*** Opening DATASET CONTENT ***

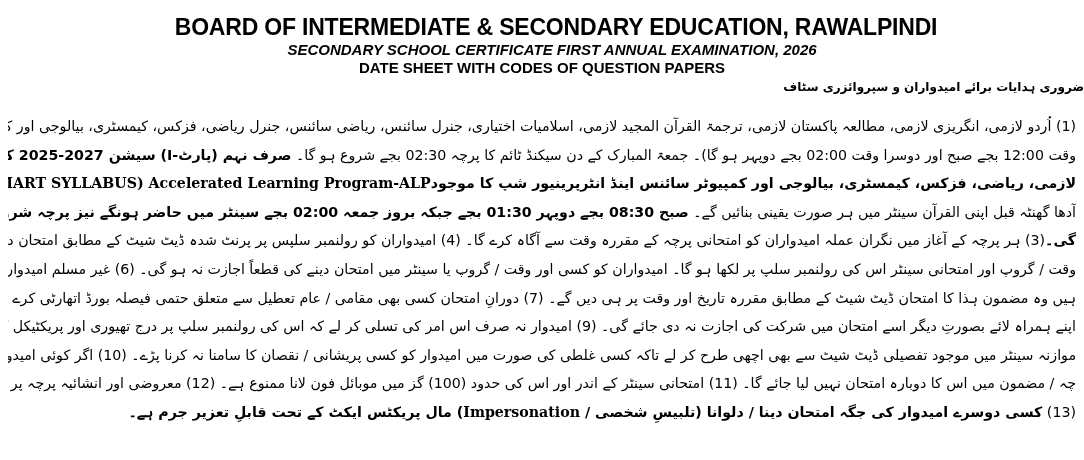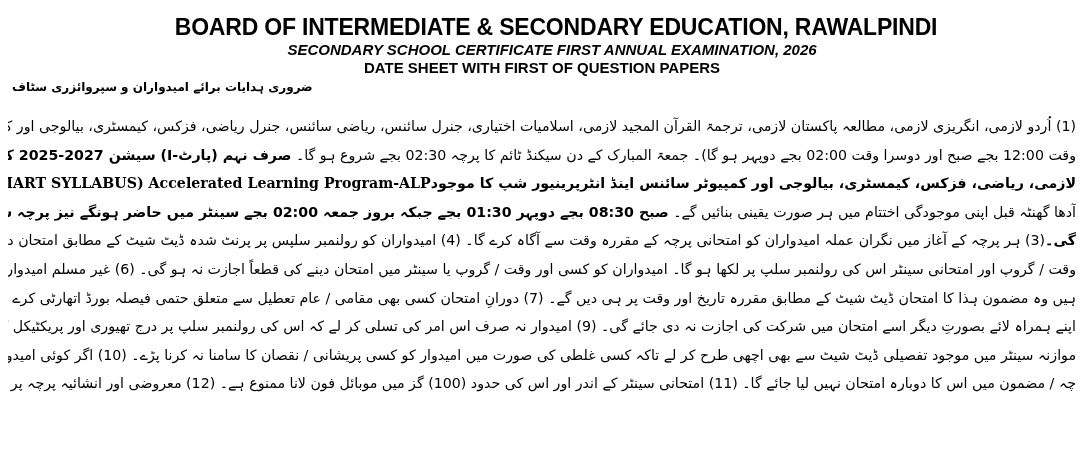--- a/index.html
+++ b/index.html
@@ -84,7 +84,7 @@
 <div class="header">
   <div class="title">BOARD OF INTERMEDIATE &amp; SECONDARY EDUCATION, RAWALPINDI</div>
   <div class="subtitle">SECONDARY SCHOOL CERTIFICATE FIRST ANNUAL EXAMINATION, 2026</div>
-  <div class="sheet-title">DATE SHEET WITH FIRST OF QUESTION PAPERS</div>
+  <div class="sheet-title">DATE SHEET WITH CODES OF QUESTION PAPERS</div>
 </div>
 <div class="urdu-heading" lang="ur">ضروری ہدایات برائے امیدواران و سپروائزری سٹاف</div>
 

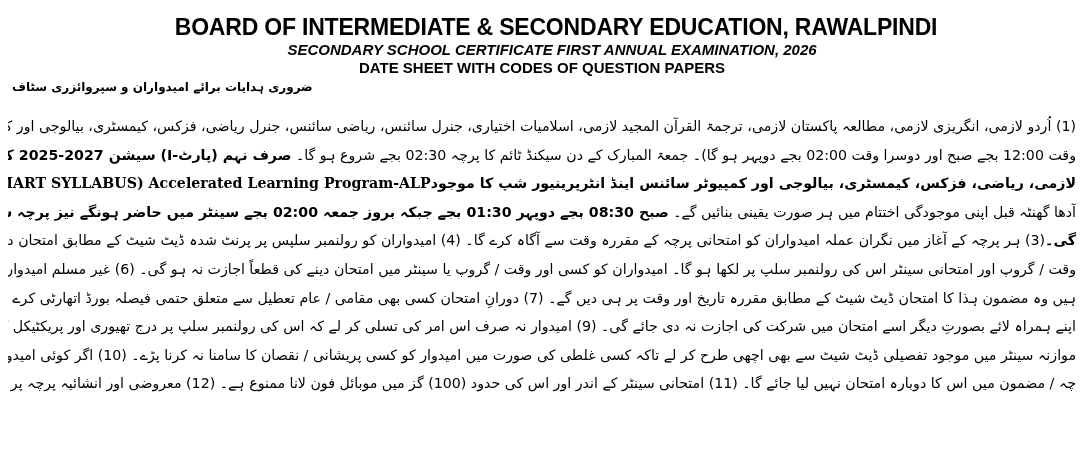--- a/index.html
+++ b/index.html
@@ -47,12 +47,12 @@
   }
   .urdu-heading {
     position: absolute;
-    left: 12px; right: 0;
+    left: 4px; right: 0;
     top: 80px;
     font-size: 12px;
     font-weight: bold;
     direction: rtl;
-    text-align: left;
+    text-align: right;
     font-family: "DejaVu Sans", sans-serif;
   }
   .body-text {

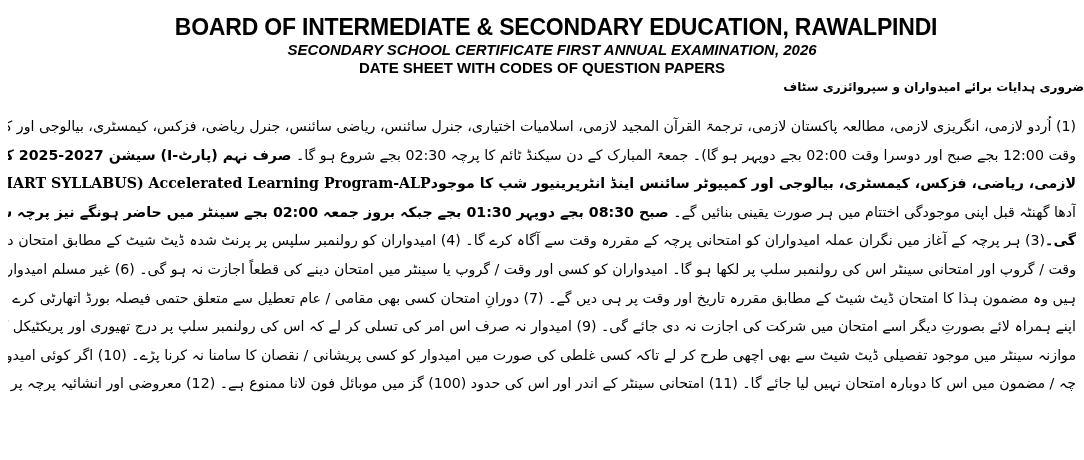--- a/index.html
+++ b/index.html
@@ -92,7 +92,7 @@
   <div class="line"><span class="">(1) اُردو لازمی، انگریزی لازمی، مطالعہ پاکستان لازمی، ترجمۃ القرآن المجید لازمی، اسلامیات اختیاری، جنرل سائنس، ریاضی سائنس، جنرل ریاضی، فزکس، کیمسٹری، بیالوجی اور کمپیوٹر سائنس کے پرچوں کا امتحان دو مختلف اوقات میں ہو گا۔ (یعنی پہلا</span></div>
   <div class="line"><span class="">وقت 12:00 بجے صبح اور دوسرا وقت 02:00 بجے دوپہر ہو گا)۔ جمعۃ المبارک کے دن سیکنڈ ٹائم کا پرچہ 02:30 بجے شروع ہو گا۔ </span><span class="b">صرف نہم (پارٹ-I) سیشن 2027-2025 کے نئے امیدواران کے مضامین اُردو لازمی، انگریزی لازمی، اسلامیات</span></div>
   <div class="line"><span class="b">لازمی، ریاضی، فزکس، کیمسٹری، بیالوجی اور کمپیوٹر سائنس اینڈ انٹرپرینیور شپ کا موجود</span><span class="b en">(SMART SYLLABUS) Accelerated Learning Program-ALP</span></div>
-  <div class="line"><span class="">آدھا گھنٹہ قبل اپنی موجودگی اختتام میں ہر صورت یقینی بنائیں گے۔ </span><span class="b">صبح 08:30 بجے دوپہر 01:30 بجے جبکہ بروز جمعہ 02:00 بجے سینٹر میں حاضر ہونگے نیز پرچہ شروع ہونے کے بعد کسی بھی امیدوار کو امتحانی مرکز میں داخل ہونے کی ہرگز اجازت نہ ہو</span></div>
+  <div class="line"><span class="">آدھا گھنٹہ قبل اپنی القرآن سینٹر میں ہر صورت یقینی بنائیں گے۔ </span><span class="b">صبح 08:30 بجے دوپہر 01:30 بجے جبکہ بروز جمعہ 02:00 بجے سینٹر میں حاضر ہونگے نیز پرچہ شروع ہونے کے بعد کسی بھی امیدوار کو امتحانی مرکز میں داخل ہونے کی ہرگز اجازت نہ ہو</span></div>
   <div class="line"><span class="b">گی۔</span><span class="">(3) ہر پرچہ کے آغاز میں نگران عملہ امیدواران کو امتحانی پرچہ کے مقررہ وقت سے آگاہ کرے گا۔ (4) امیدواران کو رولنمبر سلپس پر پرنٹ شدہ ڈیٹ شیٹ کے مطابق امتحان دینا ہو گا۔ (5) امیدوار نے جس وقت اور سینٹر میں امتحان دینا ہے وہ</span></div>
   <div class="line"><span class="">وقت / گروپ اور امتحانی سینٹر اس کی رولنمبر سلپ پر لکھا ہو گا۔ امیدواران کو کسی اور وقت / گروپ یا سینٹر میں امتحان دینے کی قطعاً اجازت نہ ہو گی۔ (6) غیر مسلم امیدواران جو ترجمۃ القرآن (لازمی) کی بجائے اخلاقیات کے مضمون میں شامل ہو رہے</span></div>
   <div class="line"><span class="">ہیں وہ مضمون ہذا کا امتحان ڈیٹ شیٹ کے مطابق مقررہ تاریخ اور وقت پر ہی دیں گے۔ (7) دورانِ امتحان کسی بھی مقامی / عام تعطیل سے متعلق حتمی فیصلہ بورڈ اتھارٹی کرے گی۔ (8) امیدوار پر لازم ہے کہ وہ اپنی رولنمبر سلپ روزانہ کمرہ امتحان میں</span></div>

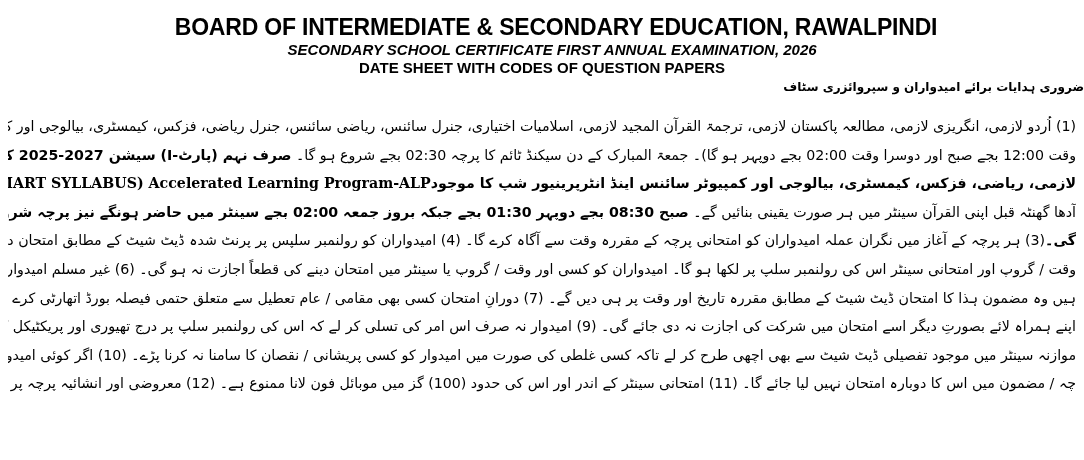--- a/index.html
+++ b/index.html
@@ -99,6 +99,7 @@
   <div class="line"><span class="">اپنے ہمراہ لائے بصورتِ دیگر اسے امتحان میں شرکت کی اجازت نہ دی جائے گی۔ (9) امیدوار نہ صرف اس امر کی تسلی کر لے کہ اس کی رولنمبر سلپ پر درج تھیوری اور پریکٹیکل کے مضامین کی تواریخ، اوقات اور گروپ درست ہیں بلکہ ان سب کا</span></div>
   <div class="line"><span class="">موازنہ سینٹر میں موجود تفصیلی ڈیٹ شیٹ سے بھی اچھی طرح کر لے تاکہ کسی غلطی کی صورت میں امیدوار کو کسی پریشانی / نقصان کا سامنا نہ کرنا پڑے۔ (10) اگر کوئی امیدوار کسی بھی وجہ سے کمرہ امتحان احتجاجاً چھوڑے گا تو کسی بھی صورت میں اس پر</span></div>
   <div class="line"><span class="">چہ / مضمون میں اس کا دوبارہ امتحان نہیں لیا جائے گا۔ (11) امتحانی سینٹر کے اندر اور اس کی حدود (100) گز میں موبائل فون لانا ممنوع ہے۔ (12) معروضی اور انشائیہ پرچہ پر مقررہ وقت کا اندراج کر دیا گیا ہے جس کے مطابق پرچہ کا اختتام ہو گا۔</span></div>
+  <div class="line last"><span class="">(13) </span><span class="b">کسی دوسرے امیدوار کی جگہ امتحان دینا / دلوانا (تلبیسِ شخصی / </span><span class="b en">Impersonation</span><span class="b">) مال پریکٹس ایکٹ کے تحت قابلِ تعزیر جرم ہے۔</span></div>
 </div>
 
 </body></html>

*** Closing DATASET CONTENT ***
*** Opening DATASET CONTENT ***

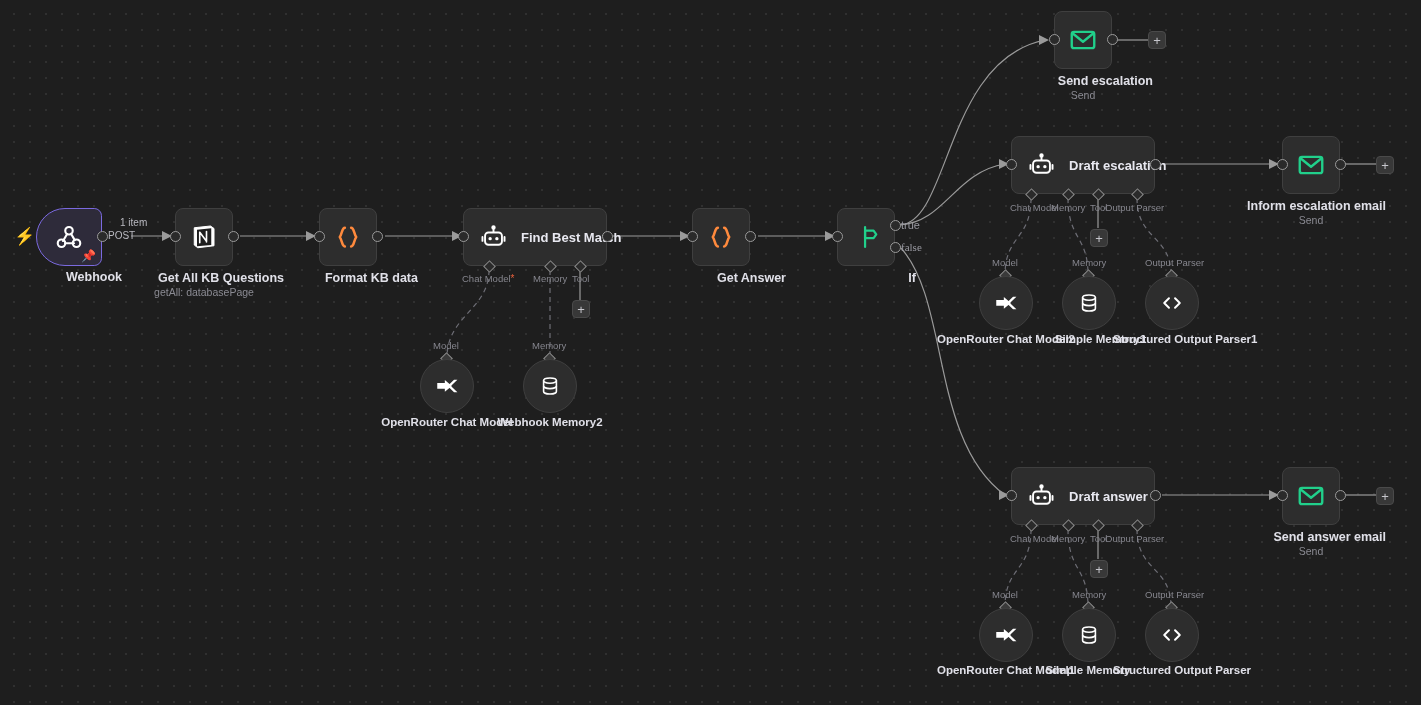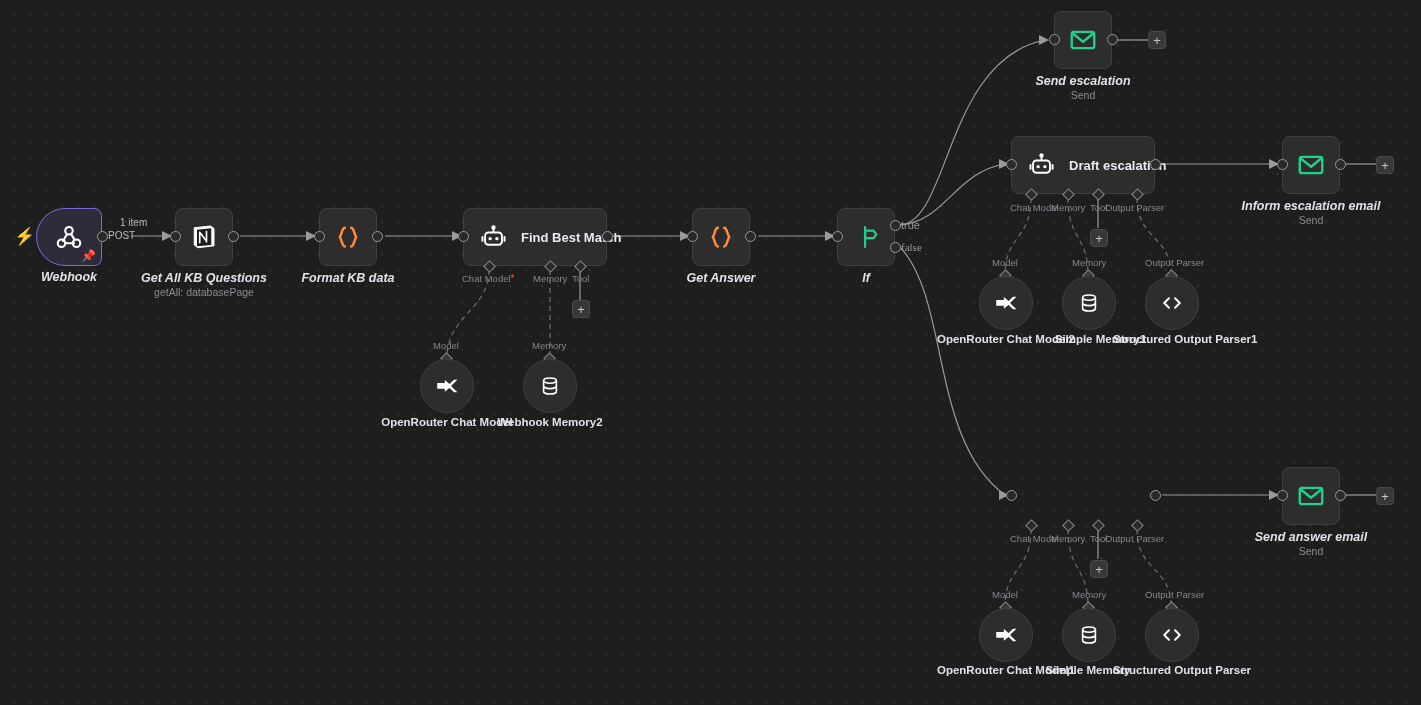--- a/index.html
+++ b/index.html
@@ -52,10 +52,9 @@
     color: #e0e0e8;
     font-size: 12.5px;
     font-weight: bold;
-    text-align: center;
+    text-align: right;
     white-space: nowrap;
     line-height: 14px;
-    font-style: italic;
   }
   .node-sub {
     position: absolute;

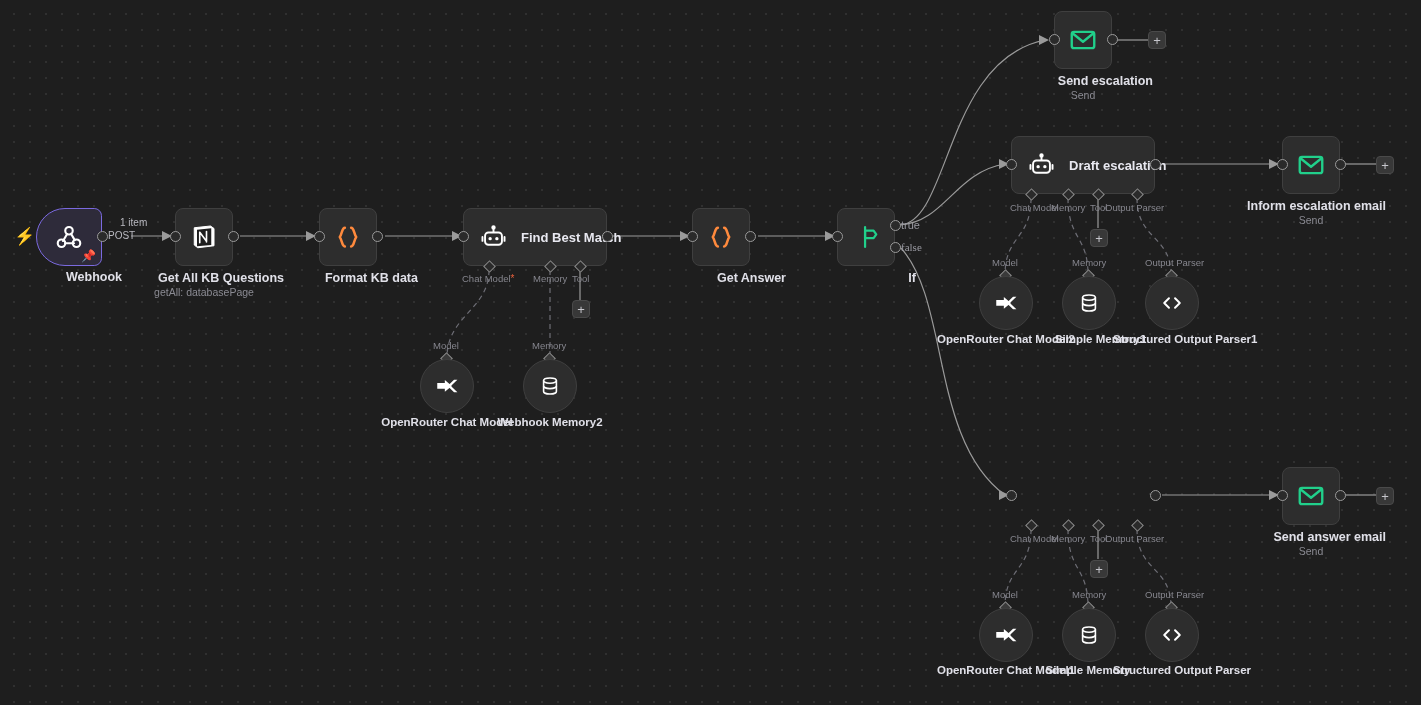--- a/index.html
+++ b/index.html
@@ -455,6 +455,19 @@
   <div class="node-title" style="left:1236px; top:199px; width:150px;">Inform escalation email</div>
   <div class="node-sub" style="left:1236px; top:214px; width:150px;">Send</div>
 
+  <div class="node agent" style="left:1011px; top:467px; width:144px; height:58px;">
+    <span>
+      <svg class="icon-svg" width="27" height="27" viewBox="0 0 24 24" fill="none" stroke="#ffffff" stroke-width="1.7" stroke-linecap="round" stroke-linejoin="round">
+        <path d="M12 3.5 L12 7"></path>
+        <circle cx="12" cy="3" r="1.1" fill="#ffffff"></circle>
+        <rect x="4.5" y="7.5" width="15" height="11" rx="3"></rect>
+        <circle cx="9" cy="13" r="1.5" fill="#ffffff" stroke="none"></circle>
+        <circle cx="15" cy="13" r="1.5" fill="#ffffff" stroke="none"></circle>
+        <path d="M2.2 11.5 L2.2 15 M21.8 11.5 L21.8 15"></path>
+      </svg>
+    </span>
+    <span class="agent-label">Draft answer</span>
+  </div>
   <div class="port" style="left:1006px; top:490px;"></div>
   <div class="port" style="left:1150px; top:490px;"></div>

*** Closing DATASET CONTENT ***

● ABOUT THIS TASK
With the pictures omitted, copy the entries above exactly from the line containing "-47,12 +47,12 @@" through the line containing "گا۔ (یعنی پہلا</span></div>", both lines included.

● REPLY TO THE EXERCISE
@@ -47,12 +47,12 @@
   }
   .urdu-heading {
     position: absolute;
-    left: 12px; right: 0;
+    left: 4px; right: 0;
     top: 80px;
     font-size: 12px;
     font-weight: bold;
     direction: rtl;
-    text-align: left;
+    text-align: right;
     font-family: "DejaVu Sans", sans-serif;
   }
   .body-text {

--- a/index.html
+++ b/index.html
@@ -92,7 +92,7 @@
   <div class="line"><span class="">(1) اُردو لازمی، انگریزی لازمی، مطالعہ پاکستان لازمی، ترجمۃ القرآن المجید لازمی، اسلامیات اختیاری، جنرل سائنس، ریاضی سائنس، جنرل ریاضی، فزکس، کیمسٹری، بیالوجی اور کمپیوٹر سائنس کے پرچوں کا امتحان دو مختلف اوقات میں ہو گا۔ (یعنی پہلا</span></div>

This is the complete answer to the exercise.